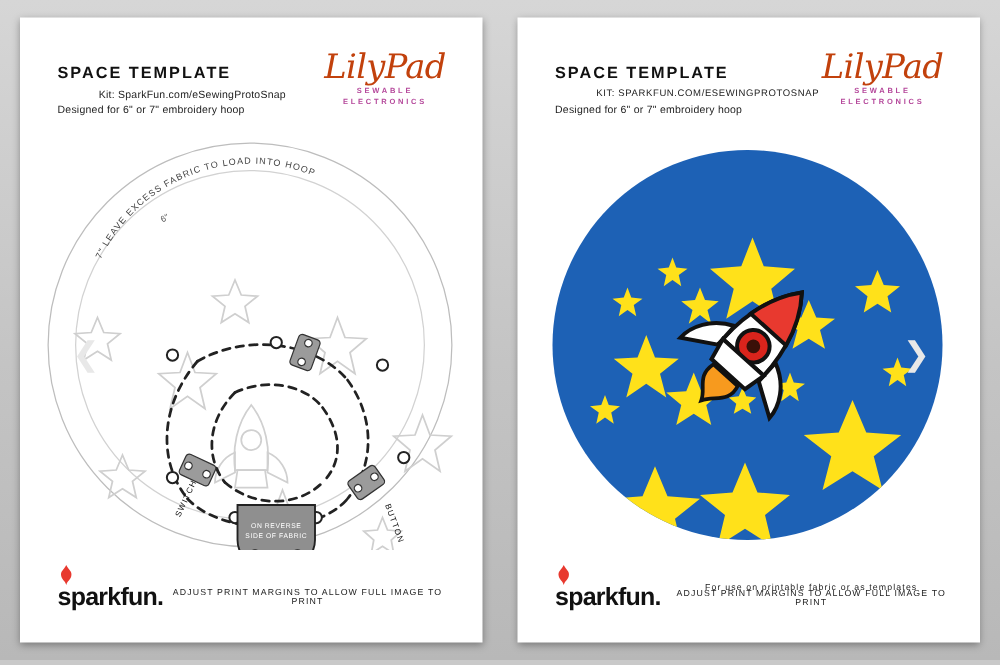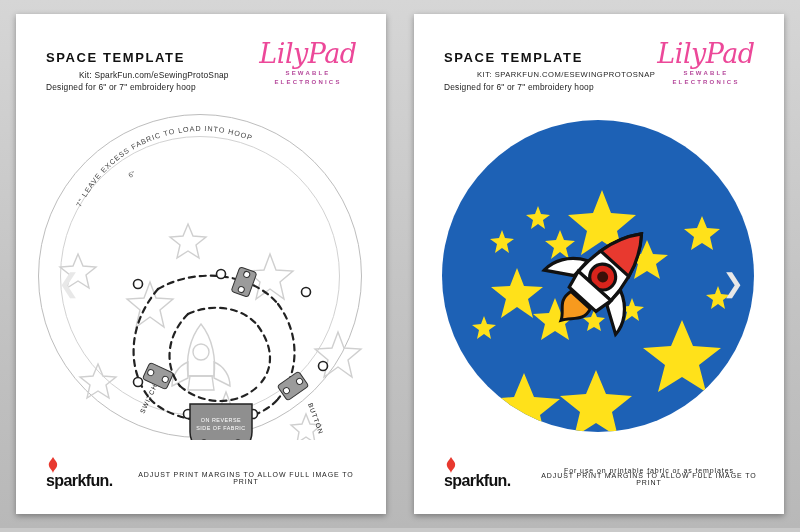--- a/index.html
+++ b/index.html
@@ -59,37 +59,37 @@
   .logo {
     position: absolute;
     right: 18px; top: 26px;
     width: 120px;
     text-align: center;
   }
   .logo .brand {
     font-family: "DejaVu Serif", serif;
     font-style: italic;
     font-size: 27px;
-    color: #ec4899;
+    color: #c2410c;
     line-height: 1;
     letter-spacing: -0.5px;
   }
   .logo .sub1, .logo .sub2 {
     color: #b5489b;
     font-size: 6px;
     letter-spacing: 2.2px;
     margin-top: 3px;
     font-weight: 700;
   }
 
   
   .sparkfun {
     position: absolute;
     left: 30px; bottom: 24px;
-    font-size: 16px;
+    font-size: 20px;
     font-weight: 700;
     color: #111;
     letter-spacing: -0.6px;
   }
   .sparkfun .flame {
     position: absolute;
     left: -1px; top: -15px;
     width: 16px; height: 16px;
   }
   .footnote {

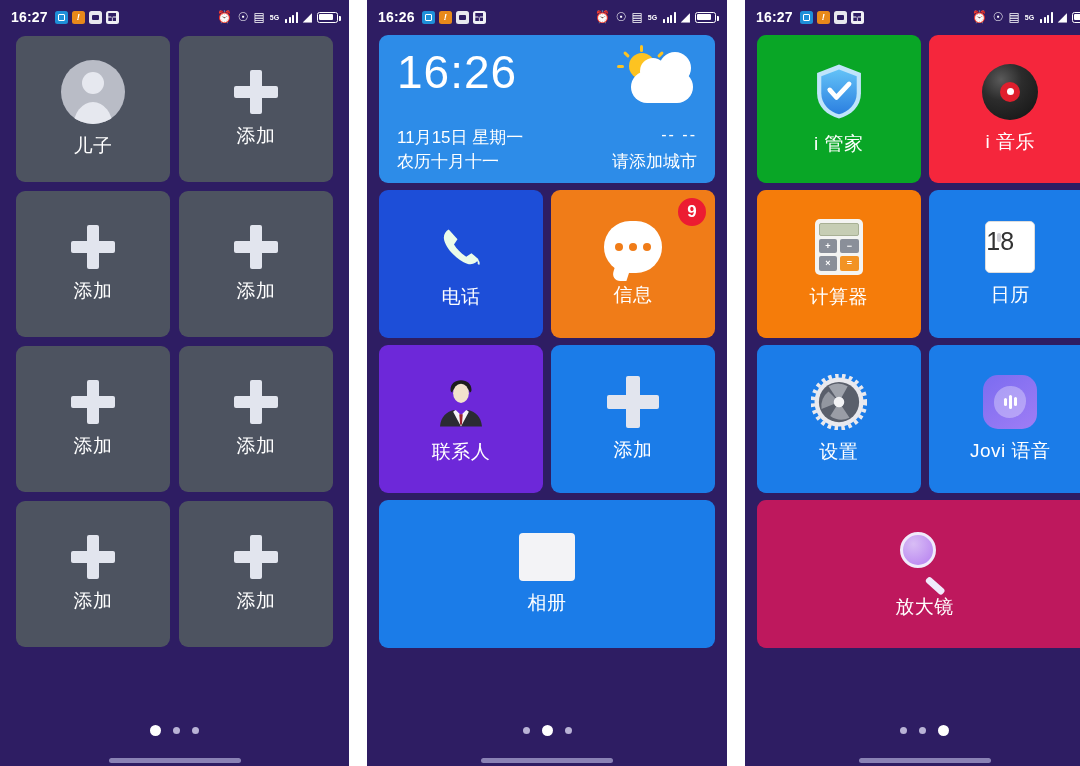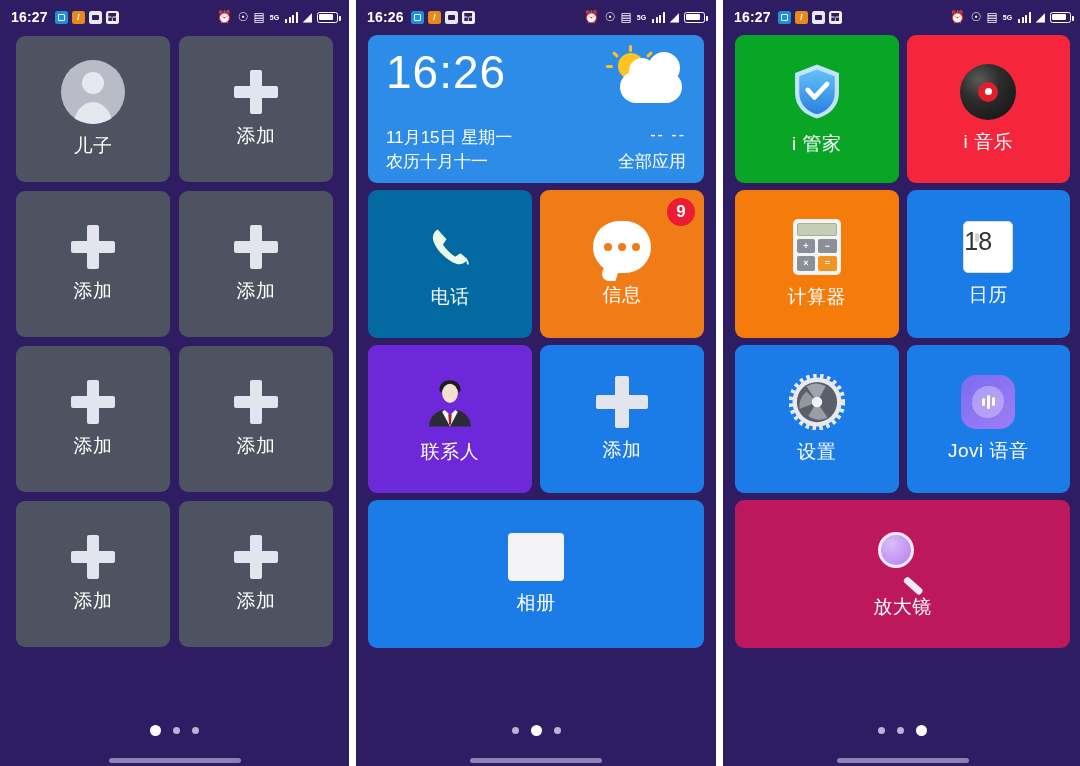--- a/index.html
+++ b/index.html
@@ -4,21 +4,21 @@
 <style>
   * { margin:0; padding:0; box-sizing:border-box; }
   html,body {
     width:1080px; height:766px;
     background:#ffffff;
     font-family:"Liberation Sans","DejaVu Sans",sans-serif;
     overflow:hidden;
   }
   #screens {
     display:flex; width:1080px; height:592px;
-    background:#ffffff; gap:7px;
+    background:#ffffff; gap:18px;
   }
   .phone {
     position:relative;
     height:766px;
     background:#2e1d63;
     overflow:hidden;
     flex:0 0 auto;
   }
   .phone.p1 { width:349px; }
   .phone.p2 { width:360px; }
@@ -362,27 +362,27 @@
           <span class="sunray" style="left:42px;top:2px;width:7px;height:3px;transform:rotate(-45deg);"></span>
           <span class="cloud"></span>
         </div>
         <div class="w-bottom">
           <div class="w-dates">
             <div class="w-date">11月15日  星期一</div>
             <div class="w-lunar">农历十月十一</div>
           </div>
           <div class="w-right">
             <div class="w-temp">-- --</div>
-            <div class="w-city">全部应用</div>
+            <div class="w-city">请添加城市</div>
           </div>
         </div>
       </div>
 
       <div class="row">
-        <div class="tile" style="background:#0369a1">
+        <div class="tile" style="background:#1d4ed8">
           <span class="icon ico-phone">
             <svg viewBox="0 0 64 64">
                 <path d="M18 12c-4 2-7 7-5 13 3 10 16 23 26 26 6 2 11-1 13-5l-8-7-6 4c-5-3-11-9-14-14l4-6-10-11z" fill="#eafbe9"></path>
                 <path d="M50 46c2 2 3 4 2 6" stroke="#eafbe9" stroke-width="2" fill="none"></path>
               </svg>
           </span>
           <span class="label">电话</span>
         </div>
         <div class="tile" style="background:#f07c18">
           <span class="badge">9</span>

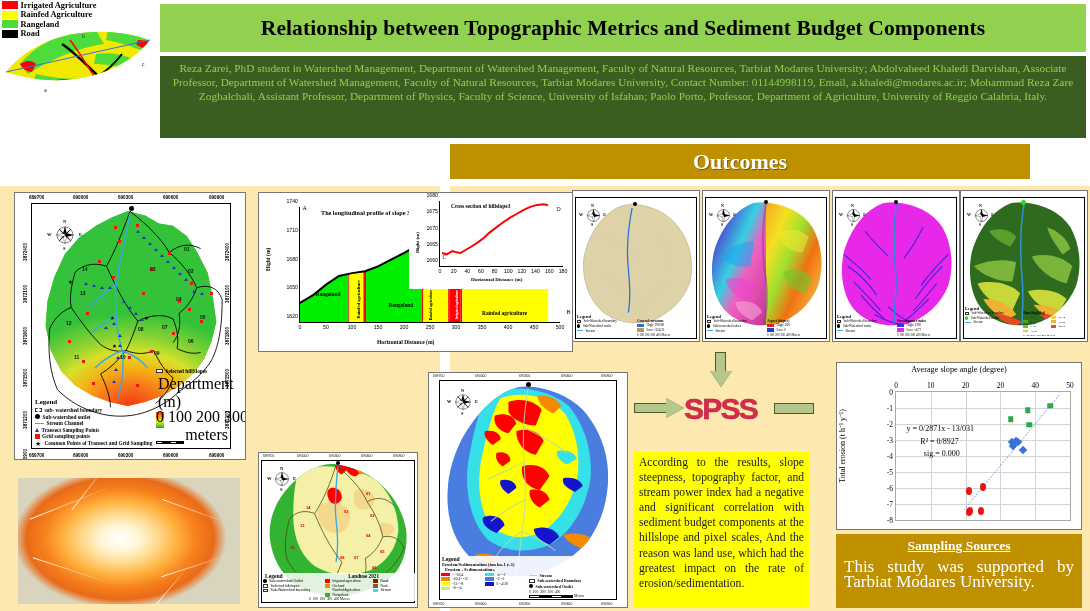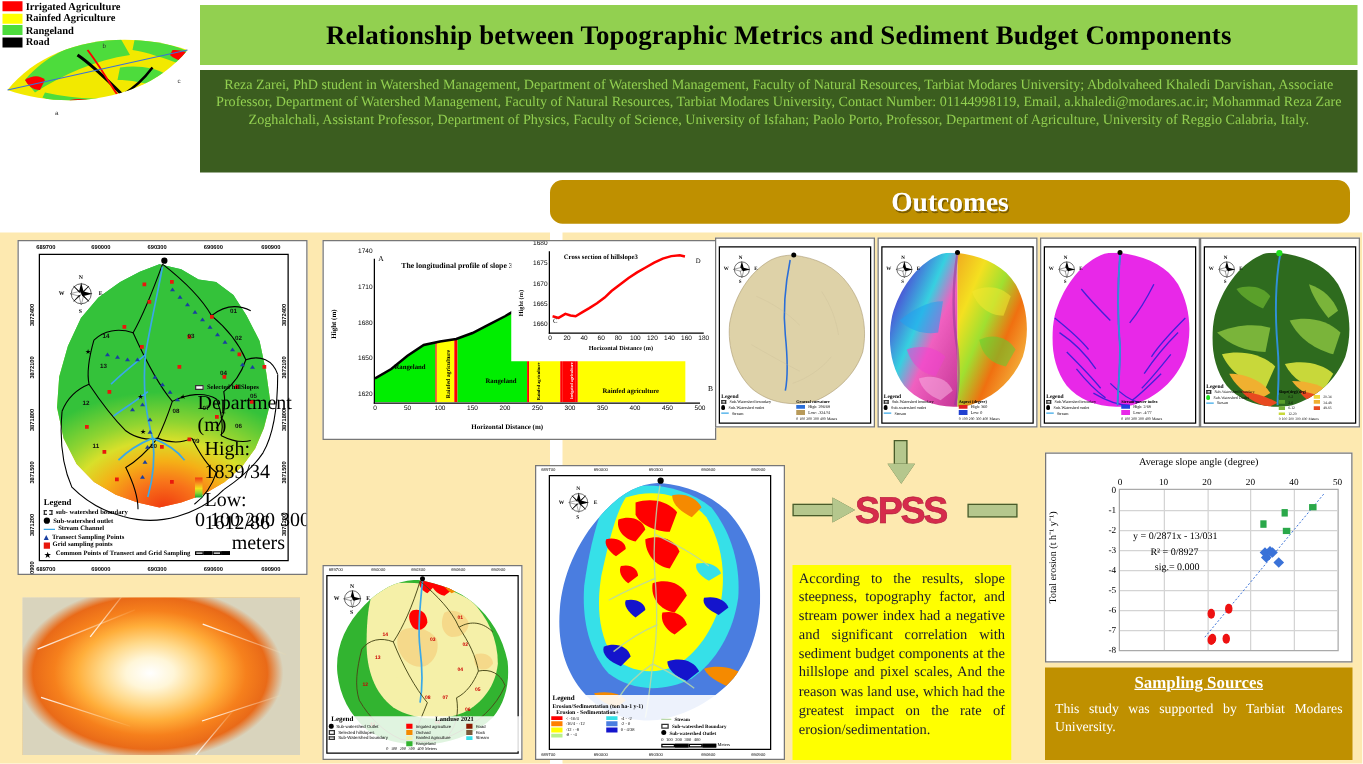--- a/index.html
+++ b/index.html
@@ -30,21 +30,21 @@
   .authors-bar p { margin:0; text-align:center; color:#92d050; font-size:11.3px;
                    line-height:14.2px; font-family:"Liberation Serif", serif; }
 
   
   .sec-hd { position:absolute; height:35px; background:#bf9000;
             display:flex; align-items:center; justify-content:center; }
   .sec-hd span { color:#fff; font-weight:bold; font-size:22px;
                  font-family:"Liberation Serif", serif;
                  text-shadow: 1px 1px 0 #7a5c00; }
   #hd-methods { left:0px;   top:144px; width:440px; }
-  #hd-outcomes{ left:440px; top:144px; width:640px;border-radius:10px; }
+  #hd-outcomes{ left:450px; top:144px; width:580px; }
 
   
   .panel { position:absolute; background:#fde9b0; }
   #panel-methods  { left:0;   top:186px; width:440px; height:425px; }
   #panel-outcomes { left:450px;top:186px; width:640px; height:425px; }
 
   .card { position:absolute; background:#fff; border:1px solid #777; overflow:hidden; }
   .xtiny{ font-size:3.4px; line-height:4px; font-family:"Liberation Sans", sans-serif; color:#111; }
 
   
@@ -175,21 +175,21 @@
   .pt-blue { width:6px; height:6px; background:#3a72d8; transform:translate(-50%,-50%) rotate(45deg); }
   .pt-green{ width:5.5px; height:5.5px; background:#2aa84a; }
   .sc-eq { position:absolute; font-size:8px; line-height:11px; text-align:center;
            font-family:"Liberation Serif", serif; }
 
   
   #financial { position:absolute; left:836px; top:534px; width:246px; height:74px;
                background:#bf9000; padding:4px 8px; }
   #financial .fin-title { text-align:center; color:#fff; font-weight:bold; font-size:13.5px;
                           text-decoration:underline; font-family:"Liberation Serif", serif; }
-  #financial .fin-body { margin-top:6px; color:#fff; font-size:11px; line-height:14.6px;
+  #financial .fin-body { margin-top:6px; color:#fff; font-size:17px; line-height:14.6px;
                          text-align:justify; font-family:"Liberation Serif", serif; }
 </style>
 </head>
 <body>
 
 <div id="poster">
 
 
   <div class="title-bar">
     <span>Relationship between Topographic Metrics and Sediment Budget Components</span>
@@ -383,24 +383,20 @@
       </div>
 
       <div class="legend-box" style="right:2px;bottom:20px;width:72px;">
         <div class="lg-row">
           <div class="sw" style="background:#fff;border:0.6px solid #333;"></div>
           <div class="lgtext">Selected hillSlopes</div>
         </div>
         <div class="lgtext" style="margin:1px 0 1px 2px;">Department (m)</div>
         <div style="display:flex;gap:2px;align-items:center;">
           <div class="elev-ramp"></div>
-          <div>
-            <div class="lgtext">High: 1839/34</div>
-            <div class="lgtext" style="margin-top:5px;">Low: 1612/86</div>
-          </div>
         </div>
       </div>
 
       <div class="legend-box" style="right:2px;bottom:4px;width:72px;">
         <div style="display:flex;gap:4px;">
           <span class="lgtext">0</span>
           <span class="lgtext">100</span>
           <span class="lgtext">200</span>
           <span class="lgtext">300</span>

☆ ☆ ☆ ☆

### TASK PROMPT
Above are the records; copy exactly the lines from the line with "color:#fff; font-weight:bold; font-size:22px;" through the line with "left:440px; top:144px; width:640px;border-radius:10px;", both included.

### PROBLEM SOLUTION
   .sec-hd span { color:#fff; font-weight:bold; font-size:22px;
                  font-family:"Liberation Serif", serif;
                  text-shadow: 1px 1px 0 #7a5c00; }
   #hd-methods { left:0px;   top:144px; width:440px; }
-  #hd-outcomes{ left:440px; top:144px; width:640px;border-radius:10px; }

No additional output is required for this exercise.